The process of identification and evaluation of various risks inherent in the business environment and the operations of the company and initiation of appropriate measures for prevention and /or mitigation of the same are dealt with by the concerned operational heads under the overall supervision of the Managing Director of the Company. The Risk Management Committee periodically reviews the adequacy and efficacy of the overall risk management system.

(4) Policy on prevention of Sexual Harassment

The Company has in place an Anti-Sexual Harassment Policy in line with the requirements of the Sexual Harassment of Woman at the Workplace (Prevention, Prohibition & Redressal) Act, 2013 covering all employees of the Company. Internal Complaints Committee has been set up for the purpose. No complaint was received during the year. The Audit Committee periodically reviews the adequacy of the system on prevention of sexual harassment overall risk management system.
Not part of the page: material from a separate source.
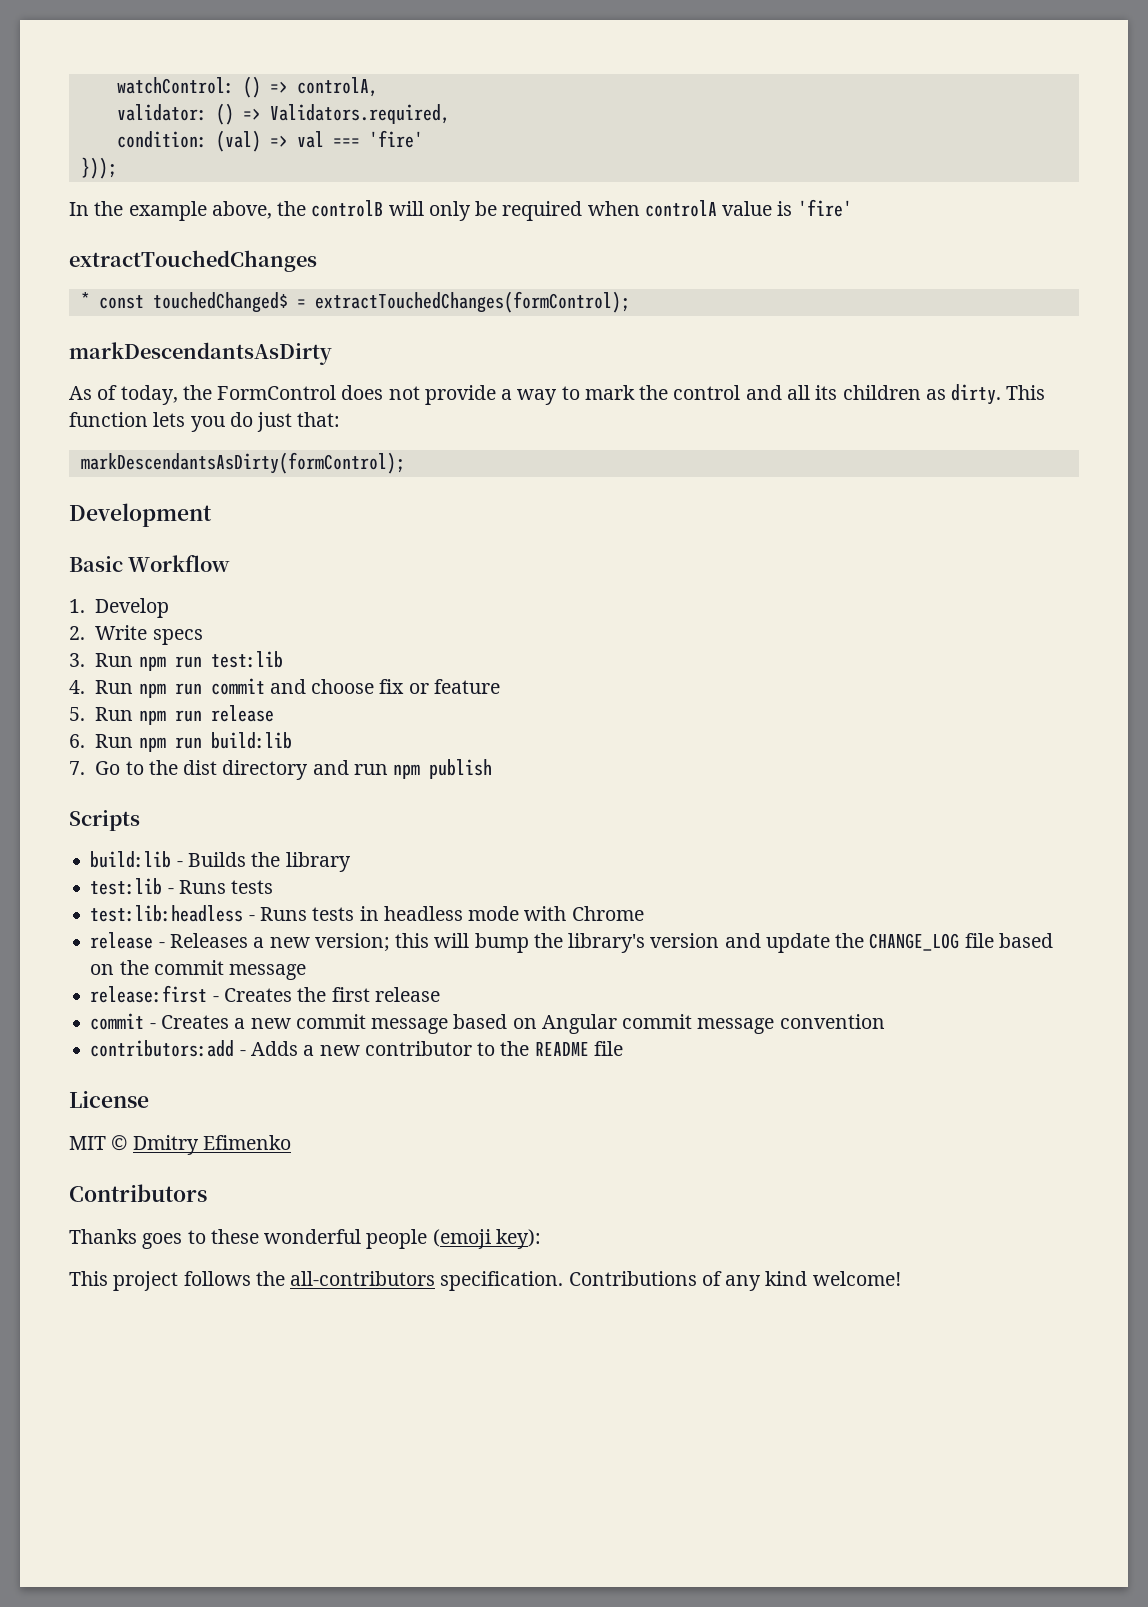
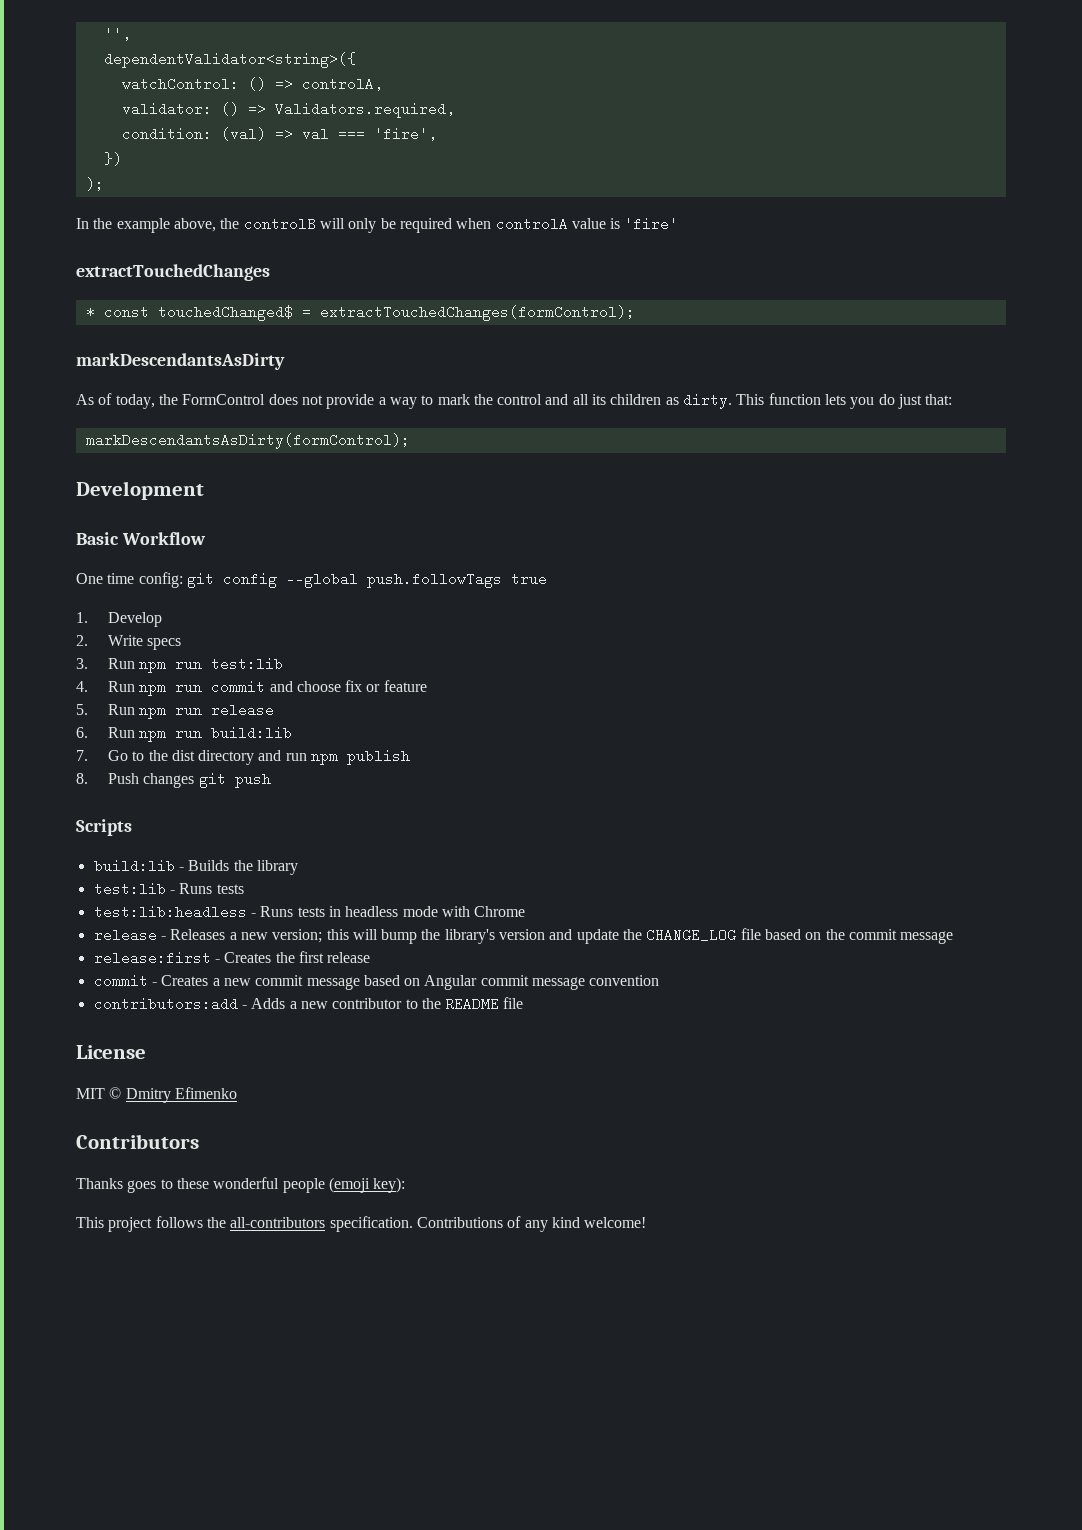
(116, 85) none -> [103,27,131,41] [103,52,356,68] '', // dependentValidator<string>({ //
[368,130,423,148] [80,157,117,179] 'fire' // })); -> [373,127,437,141] [103,152,122,166] [85,177,104,191] 'fire', // }) // );
(231, 563) none -> [76,572,547,588] // One time config: git config --global push.followTags true
(493, 769) none -> [76,773,271,788] // 8. Push changes git push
(5) Policy on Corporate Social Responsibility

The provisions of Section 135 of the Companies Act, 2013 is not applicable to the Company. However the internal CSR Policy encompasses the Company s philosophy for giving back to the society as a corporate citizen. CSR activities in the Company are carried through OSIL TRFI Community Services Trust.
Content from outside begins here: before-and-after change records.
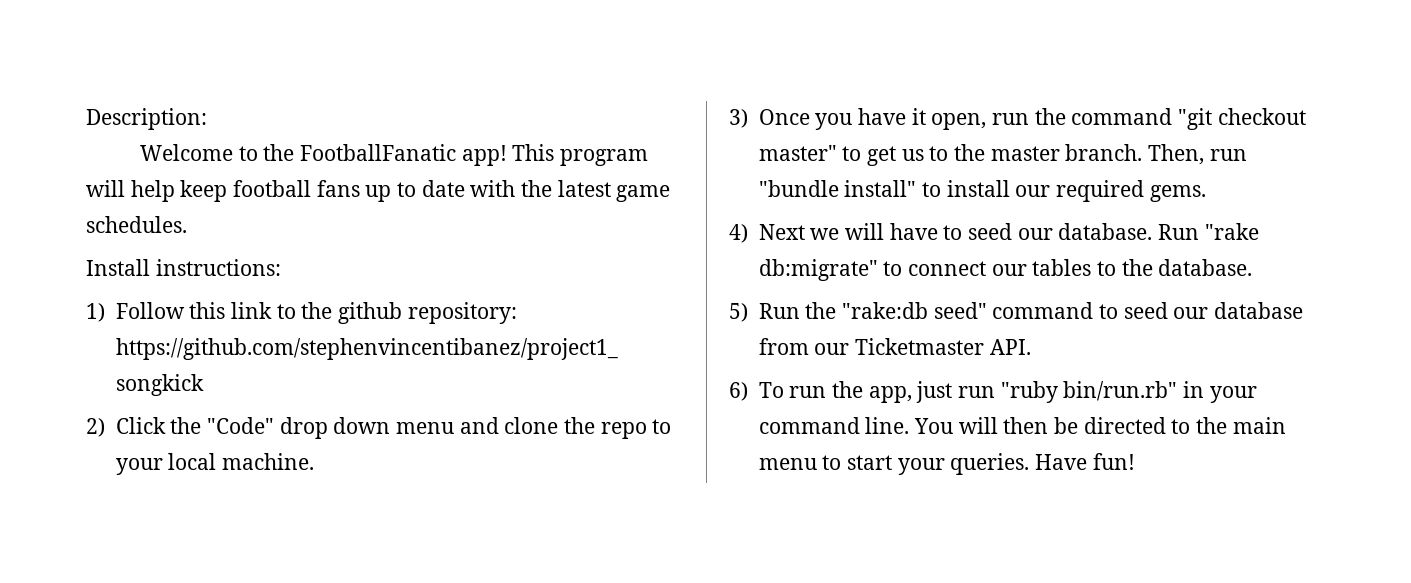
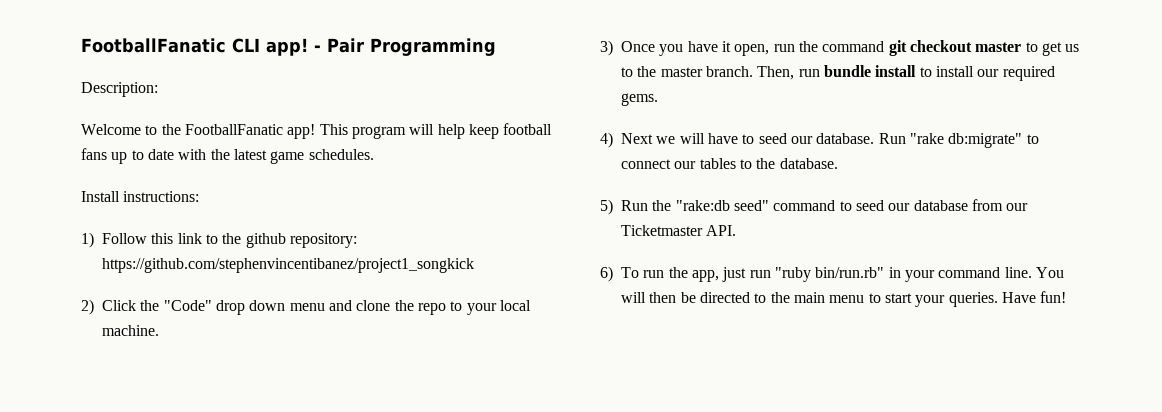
(86, 119) none -> [81,38,496,56] FootballFanatic CLI app! - Pair Programming //
[1177,108,1306,130] [758,145,837,161] "git checkout master" -> [888,40,1022,56] git checkout master
[758,180,917,197] "bundle install" -> [823,65,917,77] bundle install

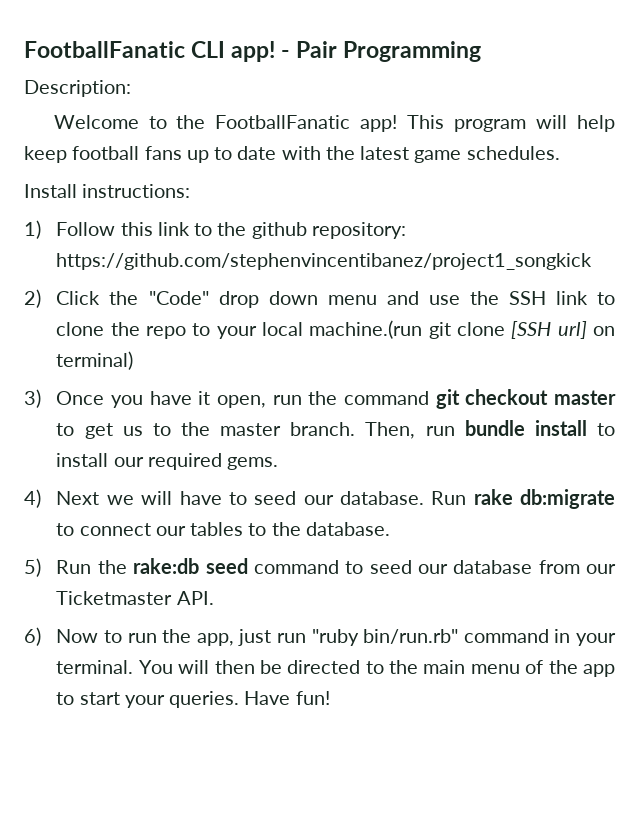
(352, 305) none -> [428,291,615,305] use the SSH link to
[102,325,159,336] machine. -> [309,320,615,339] [56,351,134,370] machine.(run git clone [SSH url] on terminal)
[909,133,1023,148] "rake db:migrate" -> [473,489,615,509] rake db:migrate
[675,200,769,211] "rake:db seed" -> [133,558,248,574] rake:db seed
[621,267,639,278] To -> [56,629,123,643] Now to
(885, 272) none -> [463,629,549,643] command
[938,267,1032,278] command line. -> [56,660,134,674] terminal.
(865, 299) none -> [525,660,615,677] of the app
(6) Policy on determining Material Subsidiaries

As the Company has no subsidiary, the requirement of Regulation 34(3) read with Schedule V Part C (10) (e) of SEBI (LODR) Regulations 2015, is not applicable to the Company

(7) Policy on Materiality of and Dealing with Related Party Transactions

As required under Regulation 23 of SEBI (LODR) Regulation, 2015 the company has formulated a Policy on Materiality of and Dealing with Related Party Transaction and the same has been put up on the Company s Website.

(8) Code of Conduct

Code of conduct for Prevention of Insider Trading and Code of Corporate Disclosure Practices for prevention of Insider Trading

In compliance with the provisions of SEBI (Prohibition of Insider Trading), Regulations, 1992, as amended from time to time, the Company has in place a comprehensive code of conduct for its Directors and Senior Management Officers, Which lays down guidelines and procedures to be followed and disclosures to be made, while dealing with shares of the Company so as to preserve the confidentiality and prevent misuse of unpublished price sensitive information by Directors and specified employees of the Company. This policy also provides for periodical disclosures from designated employees as well as pre clearance of transactions by such persons so that they may not use their position or knowledge of the company to gain personal benefit or to provide benefit to any third party.
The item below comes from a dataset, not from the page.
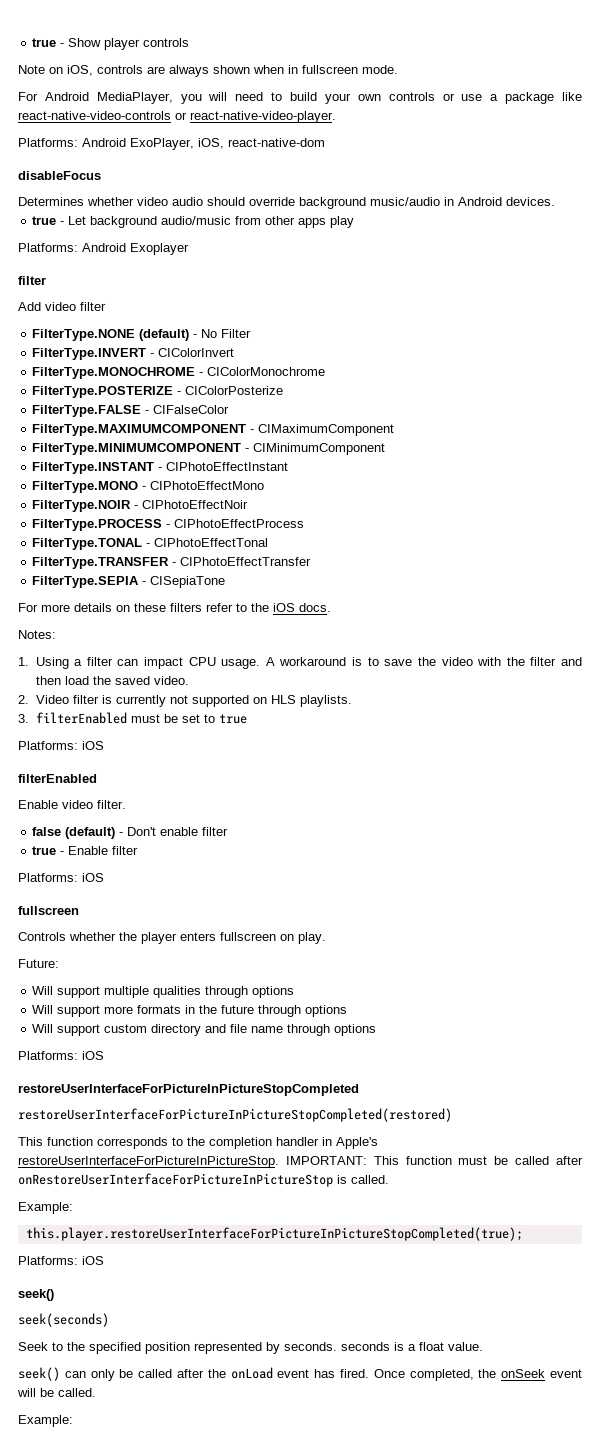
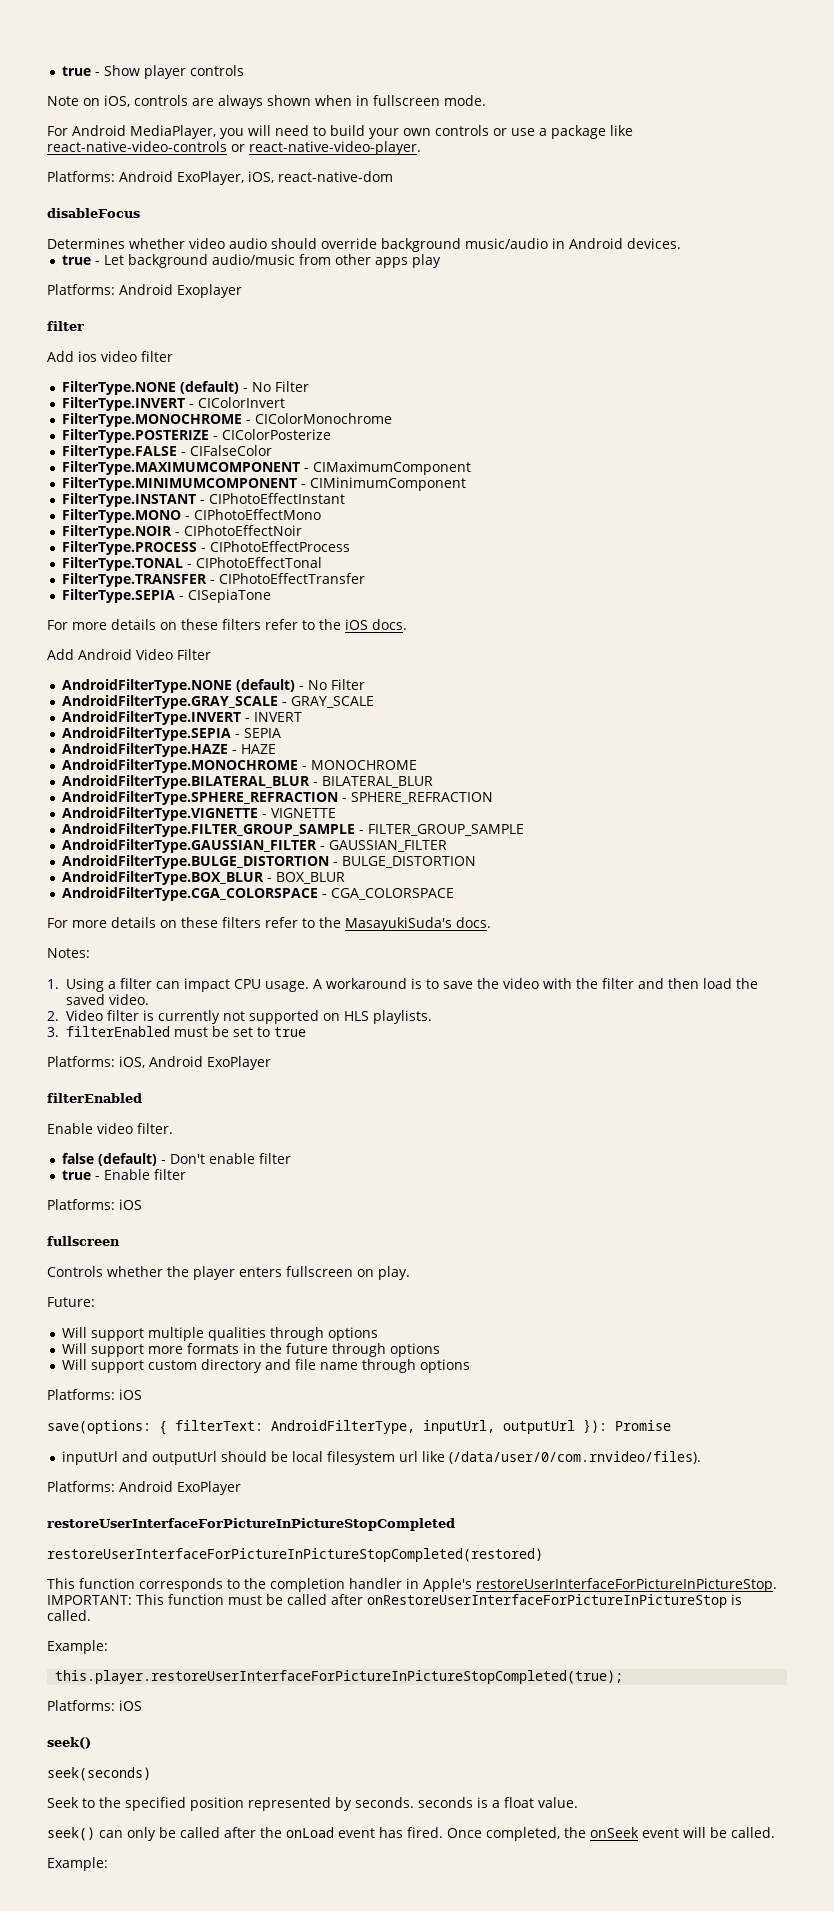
(41, 306) none -> [78,351,97,362] ios
(331, 607) none -> [47,649,211,660] [61,679,365,693] [61,695,374,709] [61,711,302,725] [61,727,281,741] [61,743,276,757] [61,759,417,773] [61,775,433,789] [61,791,493,805] [61,807,336,821] [61,823,524,837] [61,839,447,853] [61,855,476,869] [61,871,345,885] [61,887,454,901] [47,917,491,931] // Add Android Video Filter // AndroidFilterType.NONE (default) - No Filter // AndroidFilterType.GRAY_SCALE - GRAY_SCALE // AndroidFilterType.INVERT - INVERT // AndroidFilterType.SEPIA - SEPIA // AndroidFilterType.HAZE - HAZE // AndroidFilterType.MONOCHROME - MONOCHROME // AndroidFilterType.BILATERAL_BLUR - BILATERAL_BLUR // AndroidFilterType.SPHERE_REFRACTION - SPHERE_REFRACTION // AndroidFilterType.VIGNETTE - VIGNETTE // AndroidFilterType.FILTER_GROUP_SAMPLE - FILTER_GROUP_SAMPLE // AndroidFilterType.GAUSSIAN_FILTER - GAUSSIAN_FILTER // AndroidFilterType.BULGE_DISTORTION - BULGE_DISTORTION // AndroidFilterType.BOX_BLUR - BOX_BLUR // AndroidFilterType.CGA_COLORSPACE - CGA_COLORSPACE // For more details on these filters refer to the MasayukiSuda's docs.
[82,741,104,750] iOS -> [119,1056,271,1070] iOS, Android ExoPlayer
(104, 1055) none -> [47,1419,671,1435] [61,1451,701,1465] [47,1481,241,1495] // save(options: { filterText: AndroidFilterType, inputUrl, outputUrl }): Promise // inputUrl and outputUrl should be local filesystem url like (/data/user/0/com.rnvideo/files). // Platforms: Android ExoPlayer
Corporate Social Responsibility

Your Company could not provide financial assistance to Green Field School, located in Palaspanga, Dist. Keonjhar, Odisha for Children education in view of the financial losses suffered by the Company for the year under review.

Quality

Your Company continues to follow the Quality Management System for Production and supply of Sponge Iron and Steel Billets and possesses Certificate of Registration of ISO 9001:2008 from British Certification Inc. Your Company is proud of maintaining the clean environment in the vicinity of the Plant and your Company s Environmental Management System applicable to production and supply of Sponge Iron and Steel Billets has been certified under ISO 14001:2004 by British Certification Inc. The occupational Health and Safety Management System of your Company has also been certified by the same Agency and your Company complies with the requirements of OHSAS 18001:2007.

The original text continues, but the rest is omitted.